Task requirements: Begin with the line containing "subtotal: 8465.28 -> 6656.88" and copy every line after it to the end of the entries, exactly, leaving out the lines before it.
*** Begin section ***
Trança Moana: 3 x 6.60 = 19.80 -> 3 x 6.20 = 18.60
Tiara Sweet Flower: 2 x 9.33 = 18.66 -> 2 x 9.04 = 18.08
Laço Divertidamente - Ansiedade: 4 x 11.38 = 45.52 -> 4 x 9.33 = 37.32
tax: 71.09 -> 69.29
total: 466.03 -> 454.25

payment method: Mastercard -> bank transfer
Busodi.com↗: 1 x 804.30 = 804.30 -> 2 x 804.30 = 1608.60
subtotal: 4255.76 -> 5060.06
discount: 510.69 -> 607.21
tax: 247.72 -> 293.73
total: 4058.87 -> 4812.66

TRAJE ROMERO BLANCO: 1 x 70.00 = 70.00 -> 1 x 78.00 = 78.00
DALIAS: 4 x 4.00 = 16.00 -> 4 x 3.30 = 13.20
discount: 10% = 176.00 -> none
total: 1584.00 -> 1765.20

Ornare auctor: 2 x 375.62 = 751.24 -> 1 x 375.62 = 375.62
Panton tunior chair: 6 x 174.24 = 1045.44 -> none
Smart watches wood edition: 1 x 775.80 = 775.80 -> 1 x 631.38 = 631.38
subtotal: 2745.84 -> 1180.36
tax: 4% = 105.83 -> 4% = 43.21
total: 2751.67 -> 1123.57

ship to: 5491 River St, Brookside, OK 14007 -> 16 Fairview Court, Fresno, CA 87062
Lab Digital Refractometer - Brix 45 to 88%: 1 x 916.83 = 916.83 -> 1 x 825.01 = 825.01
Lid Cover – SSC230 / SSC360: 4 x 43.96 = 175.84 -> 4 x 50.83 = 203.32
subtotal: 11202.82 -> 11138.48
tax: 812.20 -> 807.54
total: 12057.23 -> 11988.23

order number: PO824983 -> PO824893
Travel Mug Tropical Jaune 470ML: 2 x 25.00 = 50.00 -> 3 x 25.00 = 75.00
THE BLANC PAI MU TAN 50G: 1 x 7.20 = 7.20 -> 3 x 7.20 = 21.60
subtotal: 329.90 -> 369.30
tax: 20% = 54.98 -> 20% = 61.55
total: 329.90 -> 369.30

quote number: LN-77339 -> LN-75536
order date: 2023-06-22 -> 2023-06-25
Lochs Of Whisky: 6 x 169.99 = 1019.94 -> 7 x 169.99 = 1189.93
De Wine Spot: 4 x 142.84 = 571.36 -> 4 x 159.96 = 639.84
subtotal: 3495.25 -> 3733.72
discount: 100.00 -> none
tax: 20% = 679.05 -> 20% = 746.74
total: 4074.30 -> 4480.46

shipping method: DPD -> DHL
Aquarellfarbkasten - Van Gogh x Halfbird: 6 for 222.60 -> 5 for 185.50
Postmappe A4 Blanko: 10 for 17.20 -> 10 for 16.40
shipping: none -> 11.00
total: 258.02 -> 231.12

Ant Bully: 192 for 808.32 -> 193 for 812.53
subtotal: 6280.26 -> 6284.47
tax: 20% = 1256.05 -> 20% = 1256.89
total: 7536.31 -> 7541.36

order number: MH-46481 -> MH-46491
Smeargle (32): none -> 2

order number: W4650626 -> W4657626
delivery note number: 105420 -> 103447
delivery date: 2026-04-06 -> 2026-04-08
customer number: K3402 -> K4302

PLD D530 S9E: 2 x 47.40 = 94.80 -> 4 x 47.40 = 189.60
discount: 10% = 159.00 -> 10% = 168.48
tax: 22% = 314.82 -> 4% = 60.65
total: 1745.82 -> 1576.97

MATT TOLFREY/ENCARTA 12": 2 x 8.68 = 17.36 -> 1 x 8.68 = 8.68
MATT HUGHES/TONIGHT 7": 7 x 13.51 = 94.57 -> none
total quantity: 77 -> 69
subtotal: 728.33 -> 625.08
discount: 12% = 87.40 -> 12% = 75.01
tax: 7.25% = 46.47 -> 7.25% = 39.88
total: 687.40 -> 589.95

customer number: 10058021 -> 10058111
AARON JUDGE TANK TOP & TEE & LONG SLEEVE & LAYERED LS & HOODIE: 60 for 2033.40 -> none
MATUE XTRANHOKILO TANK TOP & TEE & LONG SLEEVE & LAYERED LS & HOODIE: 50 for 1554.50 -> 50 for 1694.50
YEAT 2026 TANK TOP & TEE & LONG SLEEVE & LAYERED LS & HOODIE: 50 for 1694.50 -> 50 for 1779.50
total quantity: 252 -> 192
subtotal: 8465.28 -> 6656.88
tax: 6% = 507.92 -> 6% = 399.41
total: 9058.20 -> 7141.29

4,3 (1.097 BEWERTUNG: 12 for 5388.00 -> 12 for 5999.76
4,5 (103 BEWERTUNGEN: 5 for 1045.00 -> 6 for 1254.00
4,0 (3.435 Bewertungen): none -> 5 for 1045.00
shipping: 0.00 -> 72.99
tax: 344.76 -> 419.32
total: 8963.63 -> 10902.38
*** End section ***
Task solution:
subtotal: 8465.28 -> 6656.88
tax: 6% = 507.92 -> 6% = 399.41
total: 9058.20 -> 7141.29

4,3 (1.097 BEWERTUNG: 12 for 5388.00 -> 12 for 5999.76
4,5 (103 BEWERTUNGEN: 5 for 1045.00 -> 6 for 1254.00
4,0 (3.435 Bewertungen): none -> 5 for 1045.00
shipping: 0.00 -> 72.99
tax: 344.76 -> 419.32
total: 8963.63 -> 10902.38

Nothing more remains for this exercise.